▸ Action item: Please return every line of the records below that holds the word "PureVision".

▸ The data:
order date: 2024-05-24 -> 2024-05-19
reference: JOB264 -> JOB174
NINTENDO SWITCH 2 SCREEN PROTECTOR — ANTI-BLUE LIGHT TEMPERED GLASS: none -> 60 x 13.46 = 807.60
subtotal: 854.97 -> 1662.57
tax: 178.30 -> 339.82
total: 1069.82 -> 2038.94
* * *
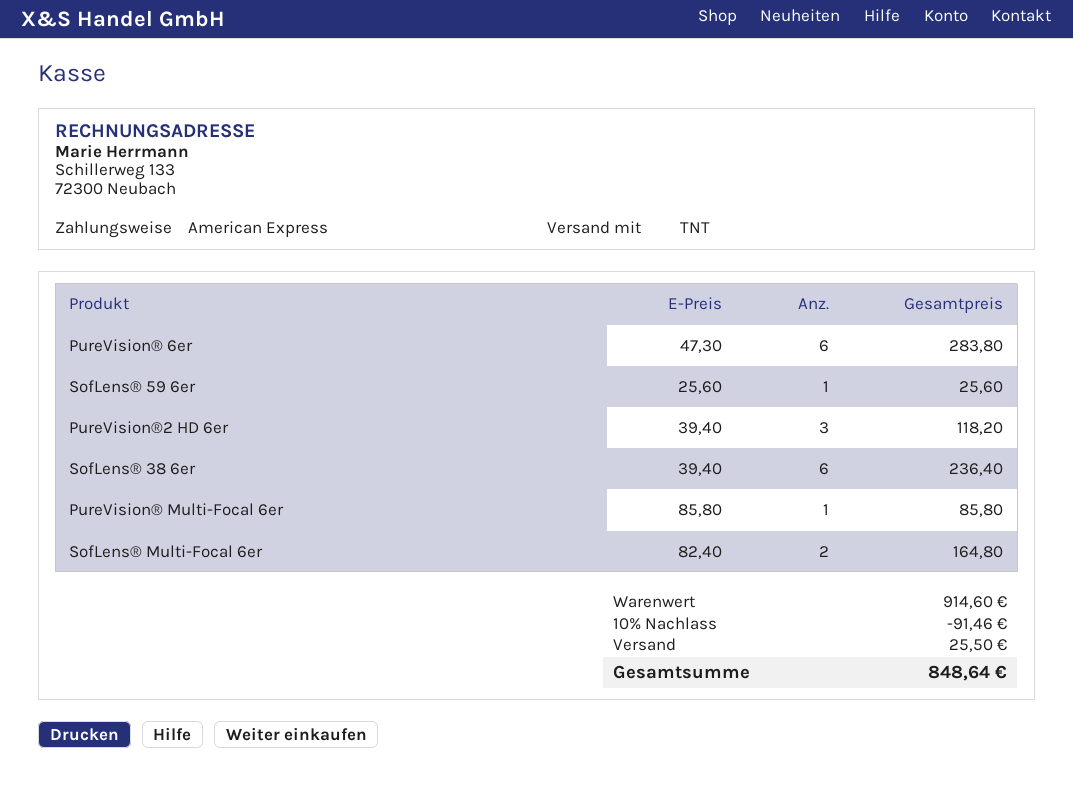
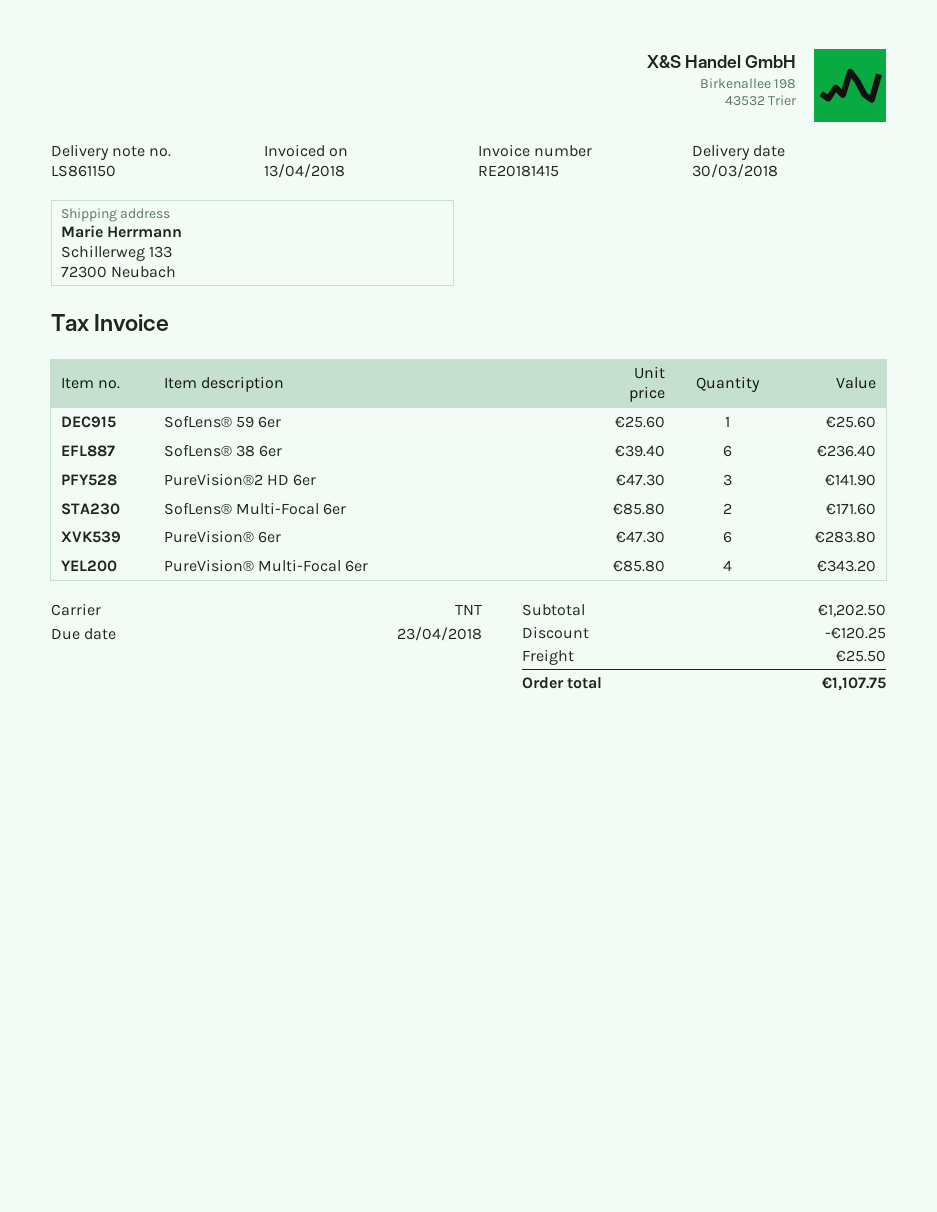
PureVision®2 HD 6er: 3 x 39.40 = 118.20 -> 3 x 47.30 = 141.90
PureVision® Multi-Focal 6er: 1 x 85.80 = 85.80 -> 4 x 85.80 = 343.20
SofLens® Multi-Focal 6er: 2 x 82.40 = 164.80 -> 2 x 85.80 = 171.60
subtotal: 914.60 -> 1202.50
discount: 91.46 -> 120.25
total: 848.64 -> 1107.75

▸ Written answer:
PureVision®2 HD 6er: 3 x 39.40 = 118.20 -> 3 x 47.30 = 141.90
PureVision® Multi-Focal 6er: 1 x 85.80 = 85.80 -> 4 x 85.80 = 343.20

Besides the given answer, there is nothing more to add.